In our article “HIIT: High-Intensity Interval Training and its Advantages for Rowing Training” you can learn much more about the topic.
Here are a few tips on how to design your rowing training to improve the anaerobic threshold:
- Rowing intervals: Alternate between intense loads and recovery phases. For example: 1 minute of intense rowing at 90% of your maximum heart rate, followed by 2 minutes of easy rowing.
- HIIT sessions: You can also incorporate intense intervals on the rowing machine to increase your anaerobic threshold. Training in short, intense intervals promotes performance and helps you to go beyond your usual limits.
- Frequency training: Play with your stroke rate (strokes per minute). High frequencies particularly challenge your cardiovascular system and help you to shift the anaerobic threshold upwards.
By specifically aligning your training with the anaerobic threshold, your body will learn to deal with lactate more efficiently. This way, you can last longer even during intense rowing workouts and remain efficient even during strenuous sessions.
The ideal training at the aerobic threshold
In addition to the anaerobic threshold, training at the aerobic threshold is also important, especially if you want to improve your basic endurance. You train in a lower pulse range, which is about 60-70% of your maximum heart rate. This training is ideal for increasing your endurance without overexerting yourself.
The AUGLETICS Eight Style is perfect for performing exactly this training comfortably from home. Here are the advantages:
- Independent of the weather: Since the AUGLETICS Eight Style is an indoor rowing machine, you can train at any time, even in bad weather or in winter.

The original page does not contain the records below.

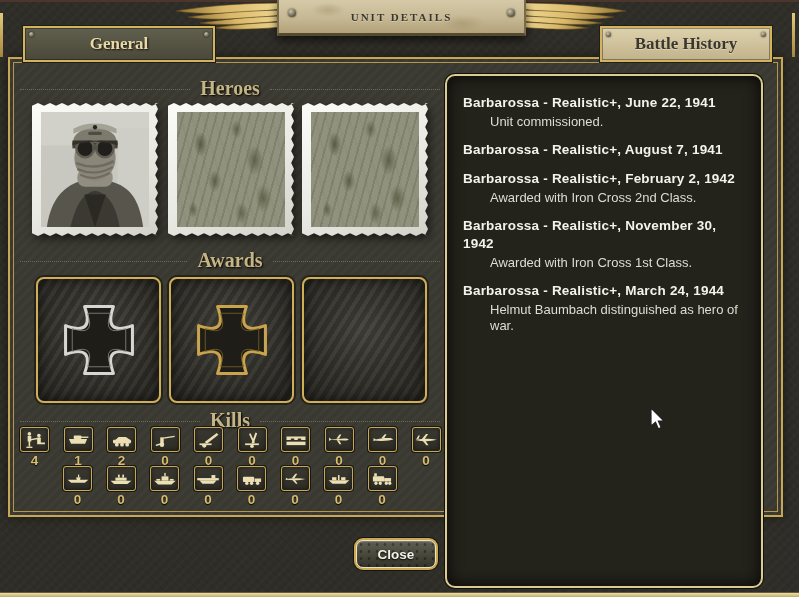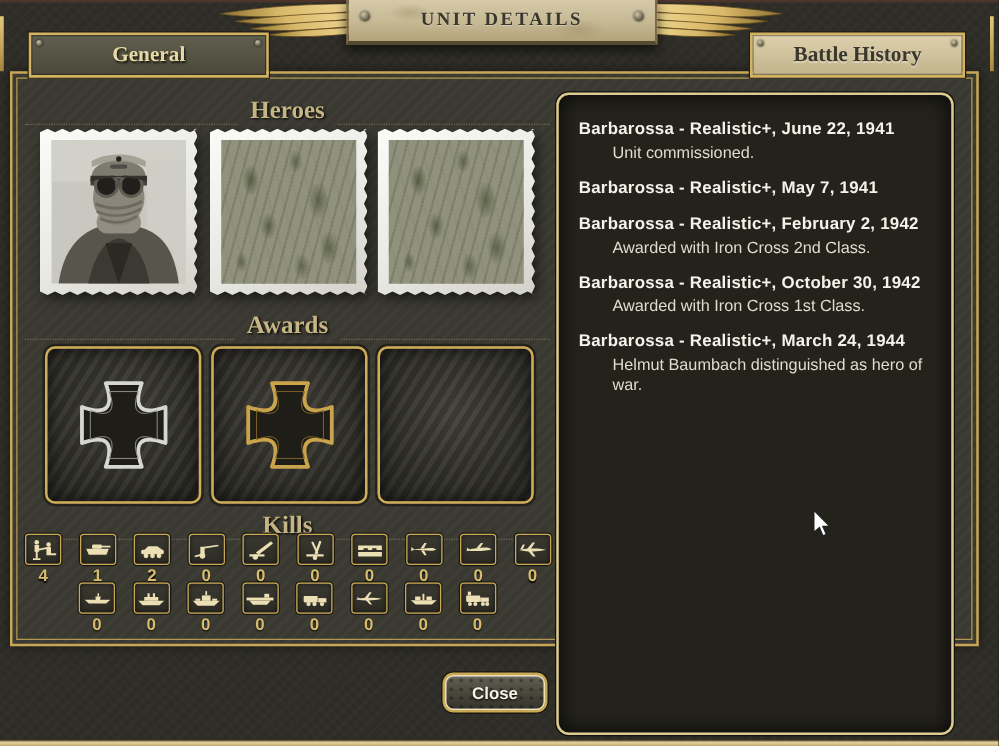"UNIT DETAILS" .plaque-title { font-size: 15px -> 11px }
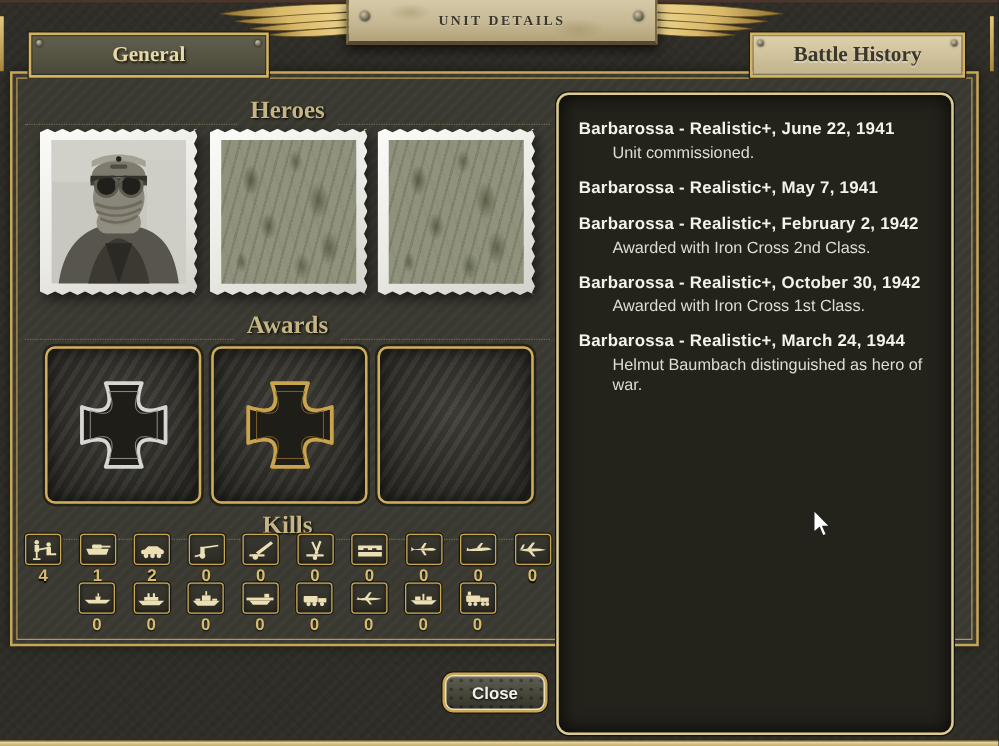"Heroes" .section-heading { align-items: flex-end -> center }
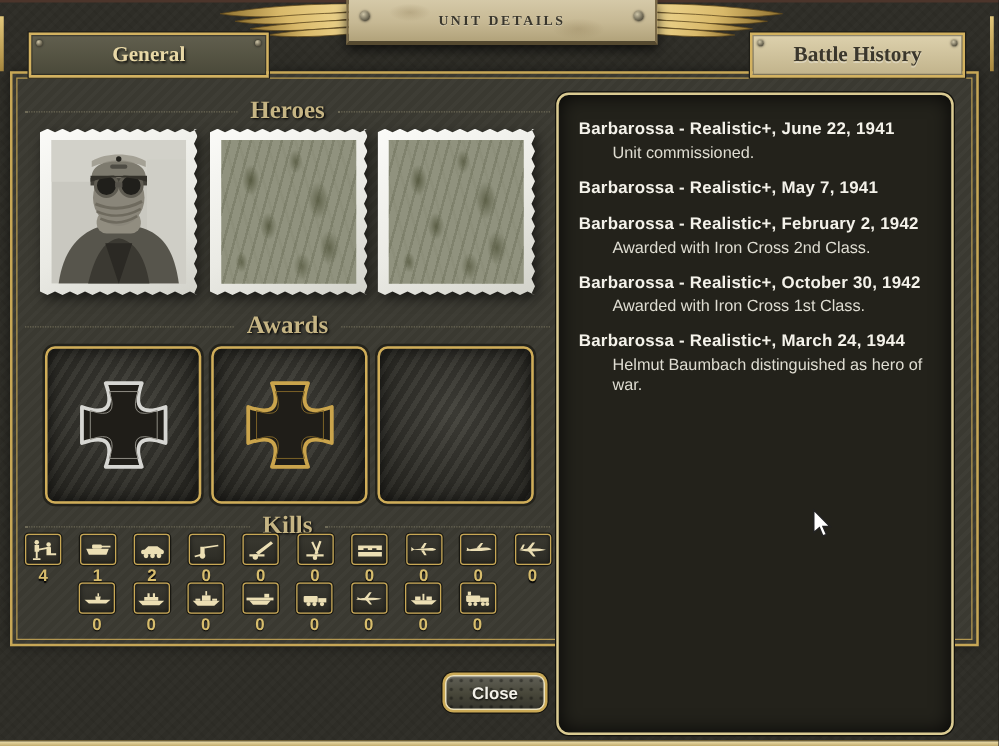"Barbarossa - Realistic+, May 7," div.bh-header { text: May -> August }
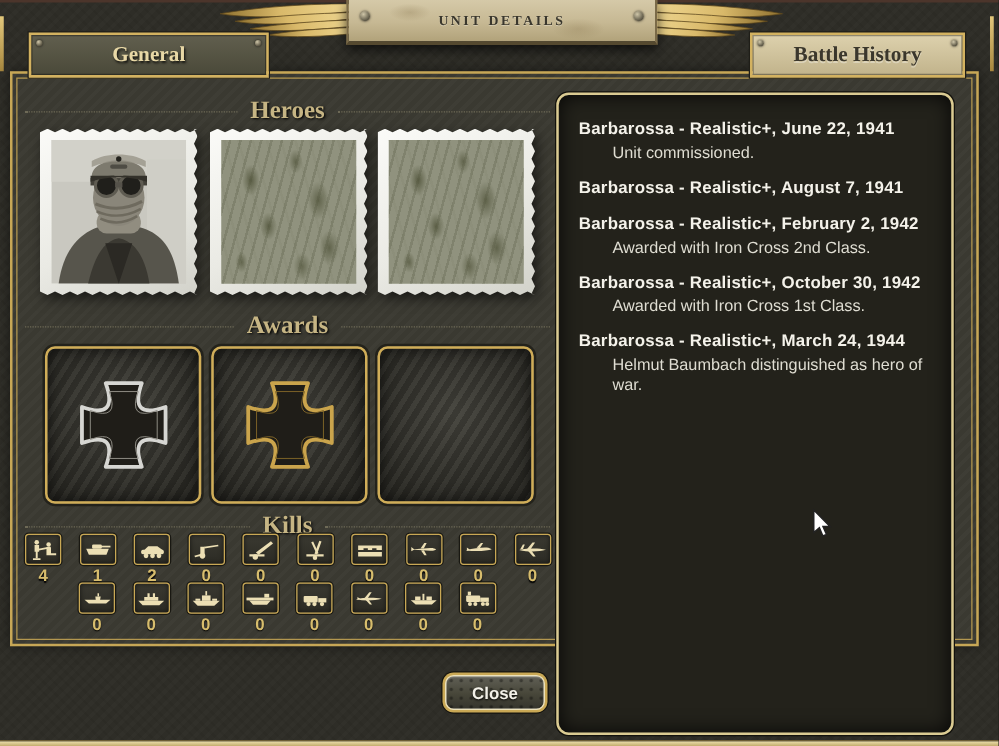"Barbarossa - Realistic+, October 30," div.bh-header { text: October -> November }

- Quiet and considerate: Thanks to the low-noise operation, you can also train early in the morning or late in the evening without disturbing your family or neighbors.
- Heart rate belt and target pulse function: Connect a heart rate belt and set your target pulse to always stay in the optimal range below the anaerobic threshold. This way you can specifically work on your aerobic endurance and improve your basic endurance.
Regular training at the aerobic threshold is the basis for increasing your performance in rowing training in the long term and preparing you for more intensive sessions.
Test yourself: Is rowing training right for you?
You are not yet sure whether a rowing machine is the right fitness equipment for your home? Then take our interactive quiz now and find out if rowing training is the ideal sport for you.
Conclusion
With the right training and a good rowing machine like the AUGLETICS Eight Style, you can improve your anaerobic threshold step by step and make noticeable progress. Whether you are a beginner or have been rowing for a long time – it is worth working on this limit and challenging yourself.